Tokyo Underworld: The Fast Times and Hard Life of an American Gangster in Japan

👤 Steve Koerner  
Book review

Robert Whiting,
New York: Pantheon Books, 1999. ISBN 0-679-41976-4.

 

Sergeant Nick Zappetti first arrived in Japan during the late summer of 1945, one of the tens of thousands of US occupation troops who landed there after V-J Day. Unlike most of the others, Zappetti immediately went into business for himself and set up a whorehouse, which enjoyed a brisk trade from his Marine Corps colleagues. This set the trend for the rest of his life, one that was largely characterised by a variety of nefarious doings on the wrong side of the law.

After several months additional military service, Zappetti was honourably discharged but decided not to return to the limited opportunities awaiting him back home in New York City. The lure of staying on in Japan, as author Whiting explains, ‘where the choices for someone with brains and a larcenous heart’ were so good he simply could not bring himself to leave.

Zappetti’s new civilian career began with pilfering the bounteous US military stores of scarce commodities such as salt, soap and cigarettes and then selling them on to the Yakuza (Japan’s answer to the Mafia) who managed the post-war black market. Among many other things, he later moved on to manage, at $500 a match, the hugely popular (and blatantly fixed) wrestling tournaments that featured diminutive Japanese contestants roundly trouncing vastly larger and more capable American rivals.
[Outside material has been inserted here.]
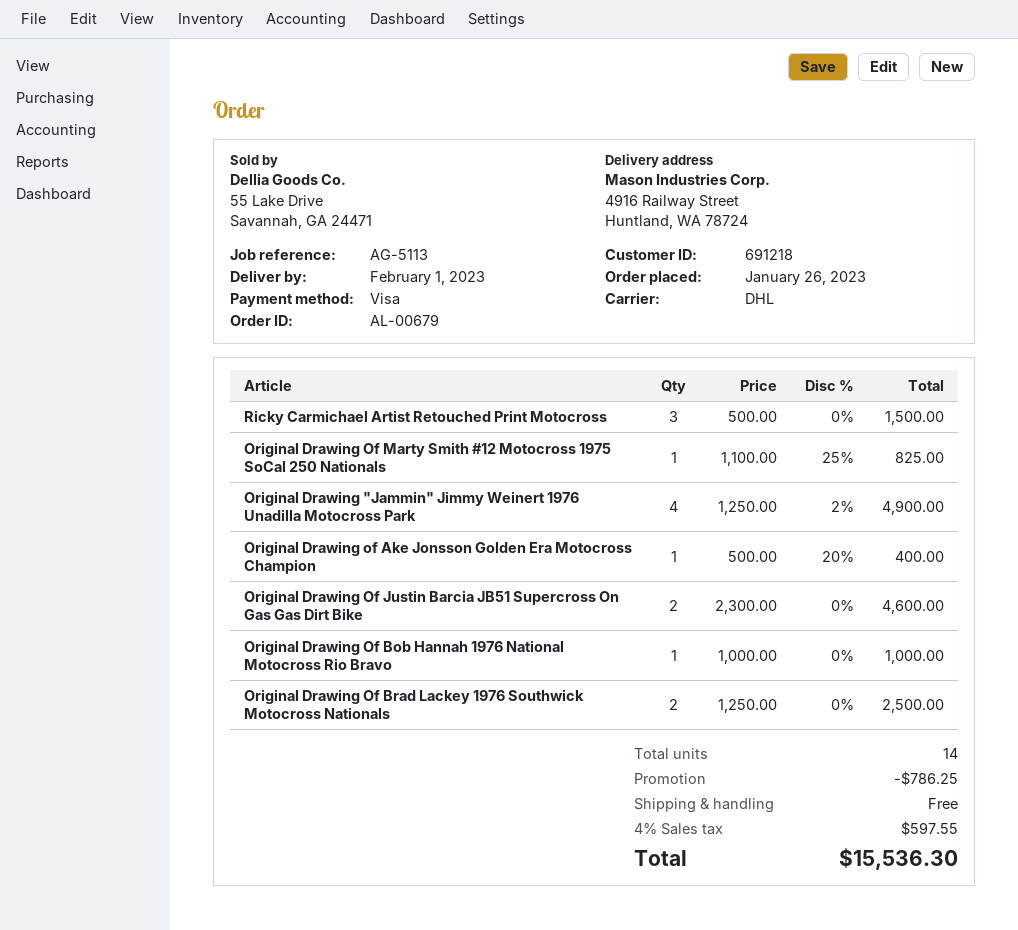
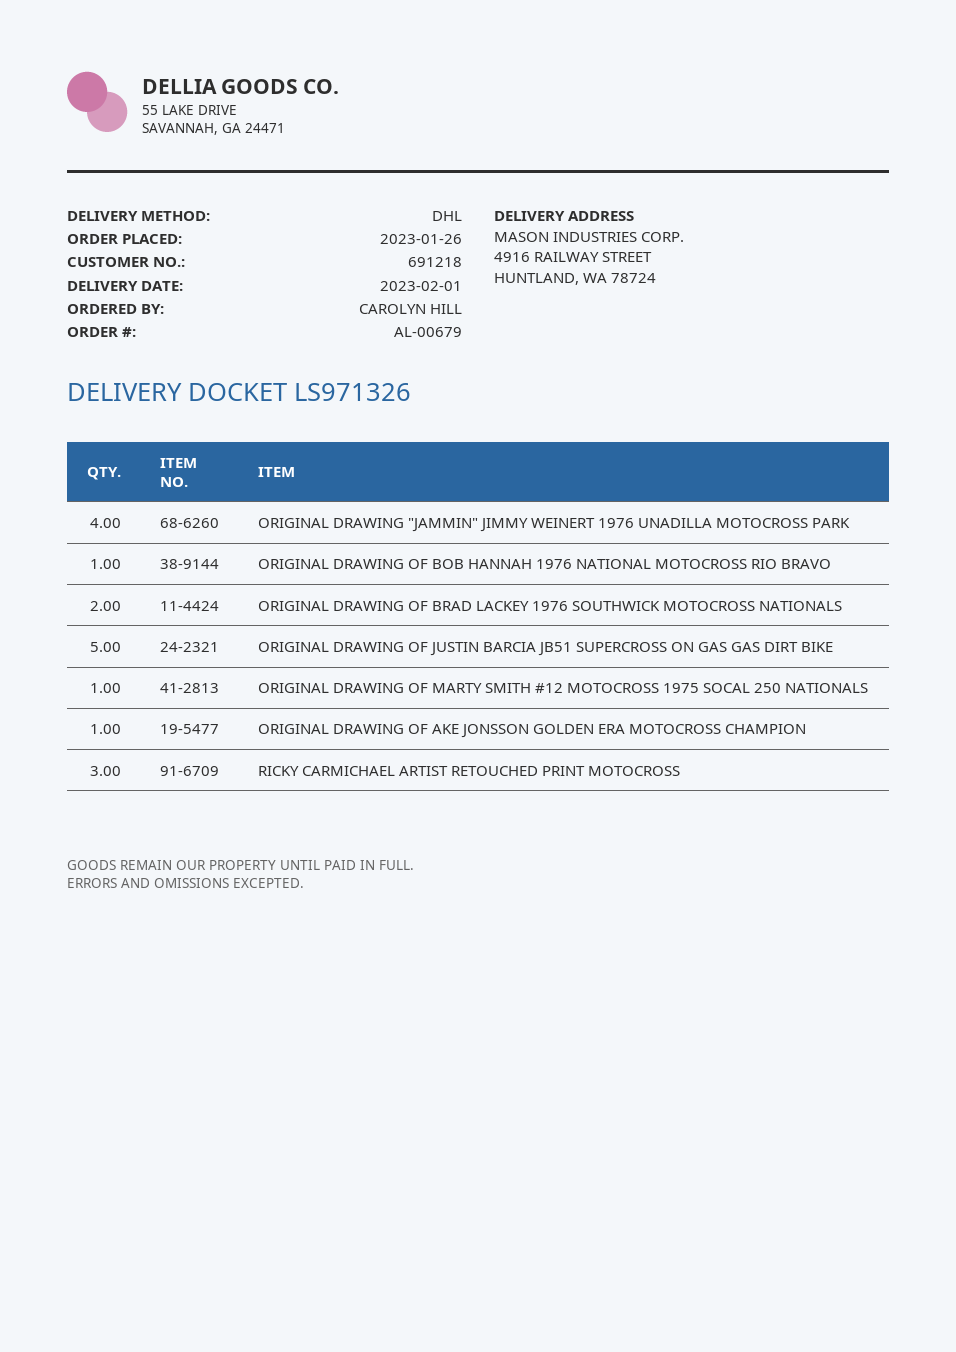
Original Drawing Of Justin Barcia JB51 Supercross On Gas Gas Dirt Bike: 2 -> 5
Oddly enough, Zappetti nearly always succeeded in eluding the best efforts of the Japanese police to close him down. Indeed, not only did he prosper, thanks in part to a lucrative and uncharacteristically legitimate chain of pizza parlours, he also became one of the very few Westerners to gain Japanese citizenship. He also went through a series of four Japanese wives, with three marriages followed by messy and expensive divorces. These marital troubles, combined with some faulty business decisions, meant that when Zappetti died in 1992 he had lost most of his fortune.

The story of Nick Zappetti’s criminal career alone is fascinating and entertaining enough to justify reading this book. However, its scope extends far beyond the career of one expatriate gangster. Whiting, a reporter who is also a long time Japanese resident, goes on to depict aspects of the country largely unknown to foreigners and, one strongly suspects, probably most Japanese as well.

This is a Japan, as Whiting describes in abundant detail, made up of ‘gangsters, corrupt entrepreneurs, courtesans, seedy sports promoters, streetwise opportunists, intelligence agents, political fixers and financial manipulators’. More to the point, he also traces the history of the complicated entanglement of the US government, or more specifically the CIA, with the Liberal Democratic Party, which has governed virtually non-stop from when Japan regained its independence in 1952 until the present day. The CIA was still funnelling up to $1 million per month to the LDP as late as the 1970s.

Altogether this was and remains what Whiting calls a ‘bizarre demimonde’, one which illustrates the ‘greed, arrogance, duplicity and revenge that spans fifty years and bares many hidden layers in the US-Japan relationship.’ And in Nick Zappetti he has found an apt symbol of that relationship.